‘Death Claims a Stalwart Revolter’ by Austin Lewis from Revolt (San Francisco). Vol. 2 No. 19. November 4, 1911.

Sometimes you read of a comrade past and are sure you have met them in our movement before.

‘Death Claims a Stalwart Revolter’ by Austin Lewis from Revolt (San Francisco). Vol. 2 No. 19. November 4, 1911.

The death of Leslie Brown removes one of the straightest and most stalwart fighters in the movement on the Pacific Coast. To his influence the wide-spread sorrow not only among the revolutionary element, but among others not generally in sympathy with the movement, abundantly testifies. One of the prominent politicians in town, a man who is bitterly opposed to the Socialist movement, remarked to the writer, “I am sorry that Brown is dead. I did not agree with him, but he was a man.”

That is the keynote to Brown’s life. He was a man in the full sense of the word. He had a man’s weakness, and a man’s strength. His very follies were essentially manly follies, his virtues were transcendentally manly.

His magnificent physique; he was a bigger man than Haywood, impressed all. He was strong, and had a justified pride in the beauty and strength which had been his as a youth. His temper was the proverbially amiable temper of the giant. Only once in my knowledge did he ever strike a blow in anger, and that was under the severest provocation. That one blow, however, disposed of the offender who was taken away in an ambulance.

Night after night he spoke on the streets of Oakland and San Francisco for years. It is very doubtful if Socialist theory was ever better expressed in popular terms than by Brown. It is certain at all events that no other man in the. country, perhaps in the world, has delivered a series of such brilliant street speeches as he poured out for the Oakland proletariat. This must not be understood as the exaggerated praise with which we are wont to decorate the corpses of our departed. Leslie Brown indeed was exceptionally gifted. He had a beautiful voice, his knowledge of classical literature was unusually wide; he could quote the masters aptly and effectively and he had a fund of good humored raillery and catching human wit.

He was never bitter, never cynical, but frequently sad.

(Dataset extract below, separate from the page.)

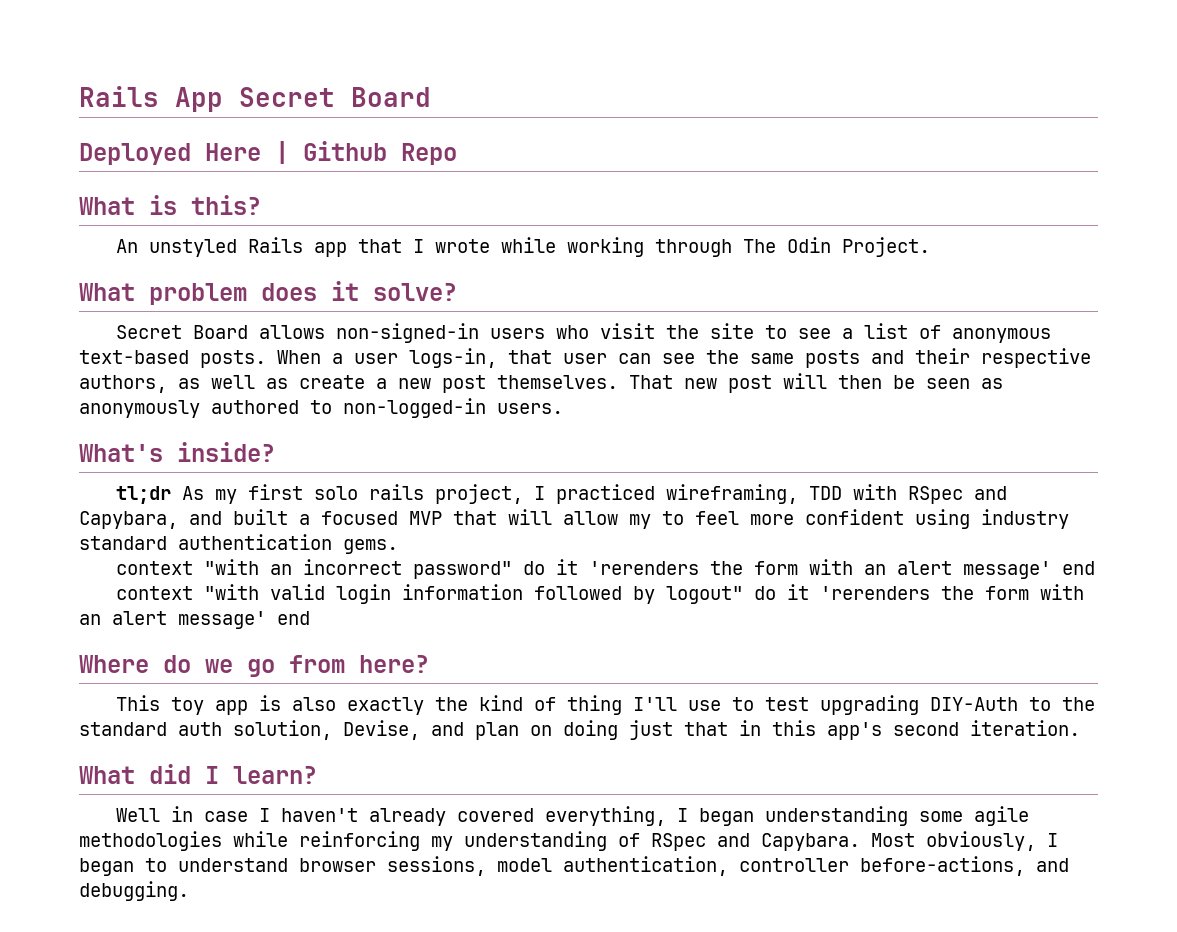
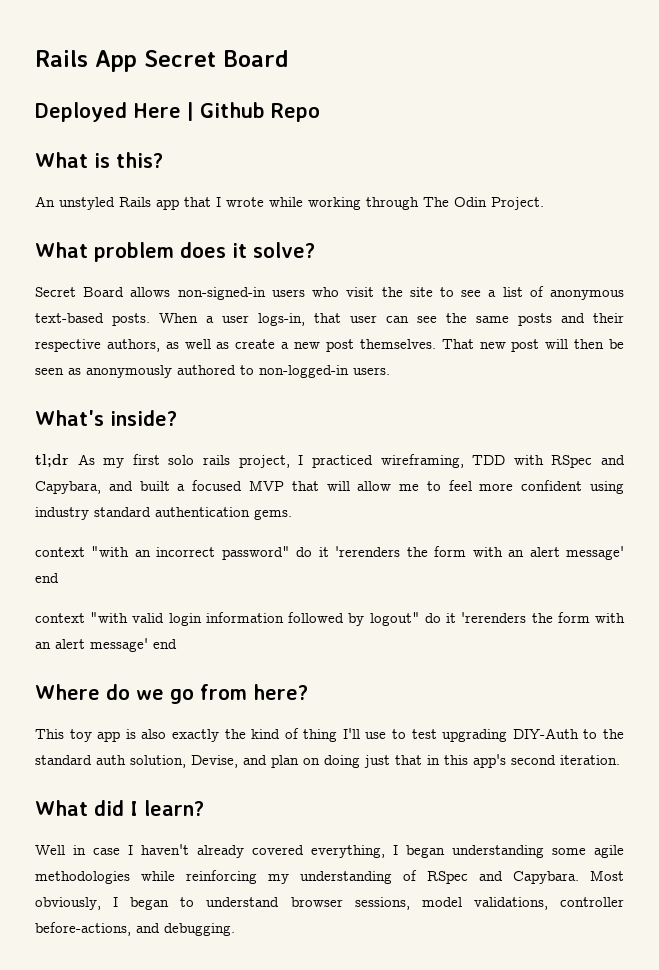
[629,514,651,529] my -> [399,484,420,491] me
[563,856,728,876] authentication, -> [473,897,548,910] validations,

Like many huge men he had a gentle and tender heart. He was easily wounded, and exceedingly sensitive, so that the not ill meant roughnesses of those for whom he fought frequently hurt him. As I knew him and had his confidence his essential sweetness and delicacy of feeling seem to have been his most striking qualities, those and his broad Falstaffian humor, his strength, power and virility.

As a Socialist he belonged to the “impossibilist wing.” He was a strong industrial unionist and of late ceased to have any great sympathy with the political “cow traders” of the movement. A modest fighter in the ranks, he asked nothing for himself save the opportunity to serve.

Recognition of his effectiveness appeared in the sorrowing crowd of comrades who met on Sunday afternoon to bid all that remained of him farewell, and to pledge anew their fealty to the cause, for which he fought, and for which he might be said to have died.

Revolt ‘The Voice Of The Militant Worker’ was a short-lived revolutionary weekly newspaper published by Left Wingers in the Socialist Party in 1911 and 1912 and closely associated with Tom Mooney. The legendary activists and political prisoner Thomas J. Mooney had recently left the I.W.W. and settled in the Bay. He would join with the SP Left in the Bay Area, like Austin Lewis, William McDevitt, Nathan Greist, and Cloudseley Johns to produce The Revolt. The paper ran around 1500 copies weekly, but financial problems ended its run after one year. Mooney was also embroiled in constant legal battles for his role in the Pacific Gas and Electric Strike of the time. The paper epitomizes the revolutionary Left of the SP before World War One with its mix of Marxist orthodoxy, industrial unionism, and counter-cultural attitude. To that it adds some of the best writers in the movement; it deserved a much longer run.